Também lutei contra a raiva - estou com raiva de pessoas que não acreditam que essa pandemia seja real, pessoas que não levam o distanciamento social a sério e não fazem a sua parte para proteger a comunidade. Sinto que estão colocando minha vida, a vida dos meus amigos da medicina e a do meu bebê em risco. Nós, como médicos, respeitamos a vida dessas pessoas. Estaremos lá para ajudá-los se ficarem doentes. Eu gostaria que eles mostrassem mais respeito por nosso vidas.

7. Você tem ideias, recursos, dicas, truques ou conselhos que colocou em prática para otimizar seu bem-estar e que podem ajudar outros profissionais de saúde?

Eu uso uma breve meditação que me ajuda nos momentos em que não tenho outras ferramentas para responder ao sofrimento de um paciente ou de sua família. Eu simplesmente inspiro e expiro lentamente enquanto digo a mim mesmo, Estou respirando sofrimento; Estou exalando compaixão. Isso me dá algo para fazer naqueles momentos em que me sinto impotente.
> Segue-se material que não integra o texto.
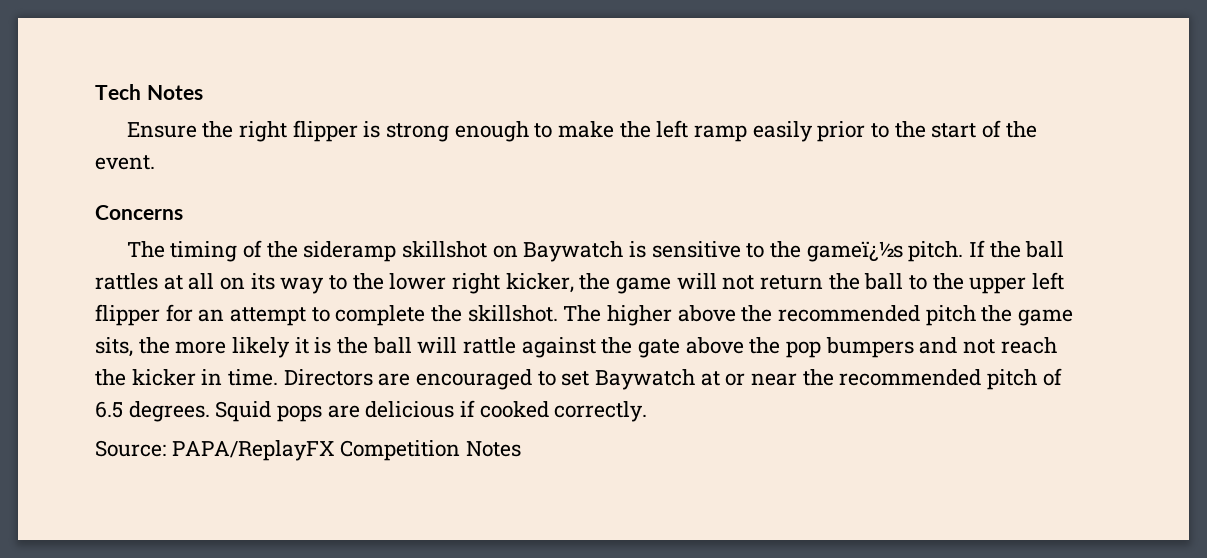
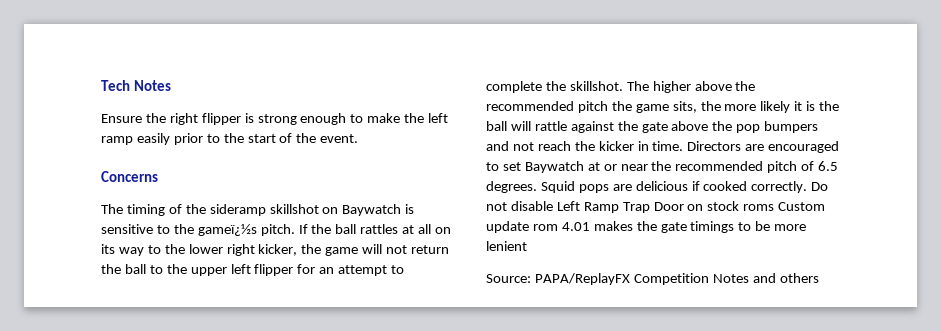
+ Do not disable Left Ramp Trap Door on stock roms Custom update rom 4.01 makes the gate timings to be more lenient
- Source: PAPA/ReplayFX Competition Notes
+ Source: PAPA/ReplayFX Competition Notes and others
Você pode sentar-se calmamente ao lado da cama por um tempo e inspirar sofrimento e expirar compaixão. Não sei se ajuda os pacientes, mas me ajuda e me permite continuar a estar presente para as pessoas em momentos de sofrimento extremo - quando tudo dentro de você quer sair correndo daquela sala, essa meditação me ajuda a ficar.

8. O que você aprendeu mais sobre si mesmo (e sua família, se decidir compartilhar) durante esse período? Como você acredita que cresceu / vai crescer com isso? Como o sistema de saúde vai melhorar depois disso?
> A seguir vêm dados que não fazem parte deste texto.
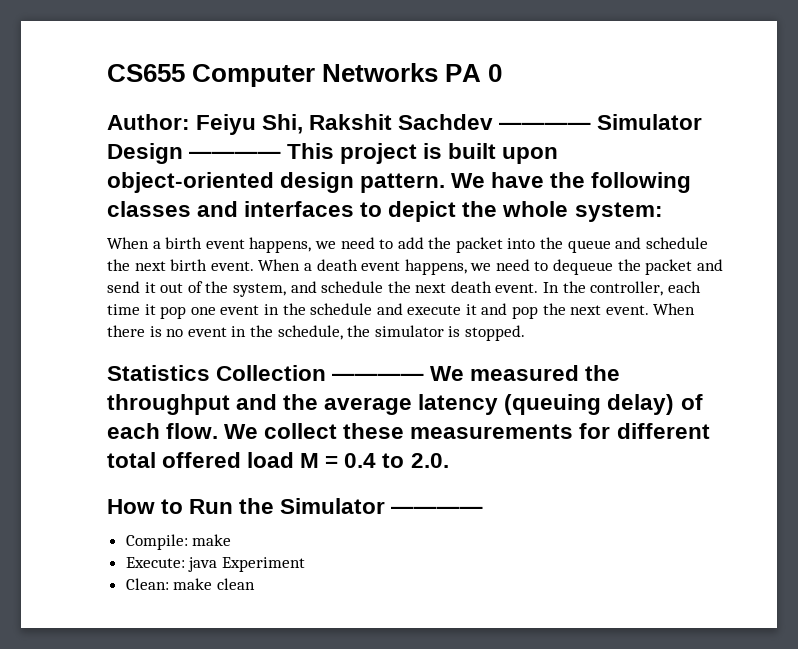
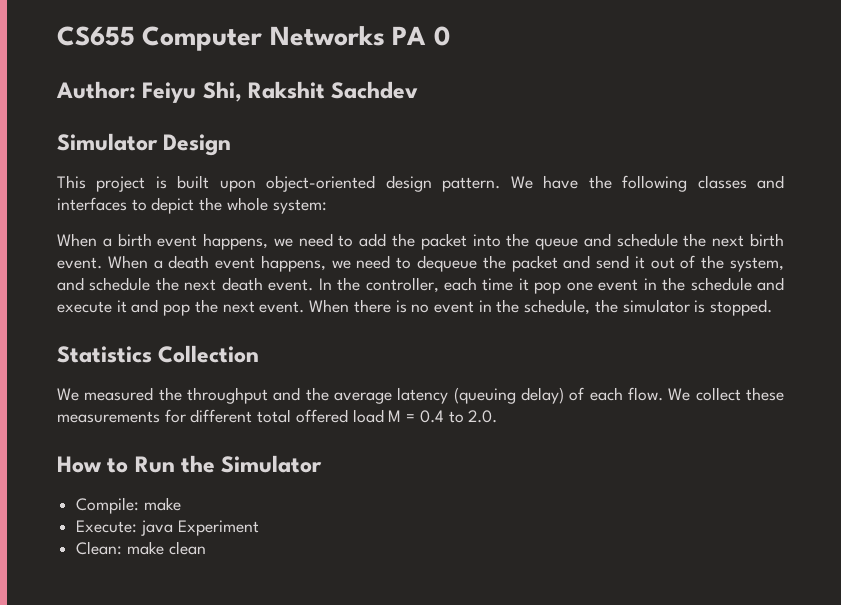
- Author: Feiyu Shi, Rakshit Sachdev ———— Simulator Design ———— This project is built upon object-oriented design pattern.
+ Author: Feiyu Shi, Rakshit Sachdev
+ Simulator Design
+ This project is built upon object-oriented design pattern.
- Statistics Collection ———— We measured the throughput and the average latency (queuing delay) of each flow.
+ Statistics Collection
+ We measured the throughput and the average latency (queuing delay) of each flow.
- How to Run the Simulator ————
+ How to Run the Simulator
Aprendi que posso confiar em meu marido - como se já não tivesse aprendido isso durante a residência! Mas é engraçado - por natureza, sou bastante capaz emocionalmente e posso ser um pouco indiferente - rápido em tentar ajudar outra pessoa, mas reticente em revelar minhas próprias dificuldades. Faz com que a prática da medicina pareça natural e confortável para mim (algumas vezes). Mas em casa, às vezes fico uma bagunça. Posso deixar meu marido cozinhar, me segurar e manter a casa e nossa família trabalhando enquanto estou no meio do atendimento ao paciente e de todo o fardo emocional de cuidar de crianças com traumas extremos ou de trabalhar nesses terríveis problemas éticos. Alguma parte de mim sempre imagina que sua bondade é como uma bolha de sabão e que, se eu tocá-la da maneira errada, ela estourará - mas não é verdade. Durante a pandemia, ele continua me mostrando que sua bondade é durável e confiável, e não vai embora. Ela me cerca mais solidamente do que minha casa; é minha casa.

9. Algum conselho, uma citação ou algo motivacional que você gostaria de compartilhar com nossos leitores?

De John Donne, um dos grandes pensadores humanistas do final do Renascimento: 'A morte de qualquer homem me diminui, porque estou envolvido com a humanidade.' A medicina é uma bela maneira de praticar o envolvimento com a humanidade.

10. O que o deixa mais esperançoso agora?

As crianças. Mesmo durante a pandemia com todos os seus estresse e perturbação e mesmo com a dor e o trauma que muitos deles estão passando, infelizmente, eles continuam crescendo. Eles continuam encontrando maneiras de ter esperança e estão sempre tentando animar seus pais. As crianças são muito sábias nesse aspecto, no imediatismo e na presença, e tento ser como elas.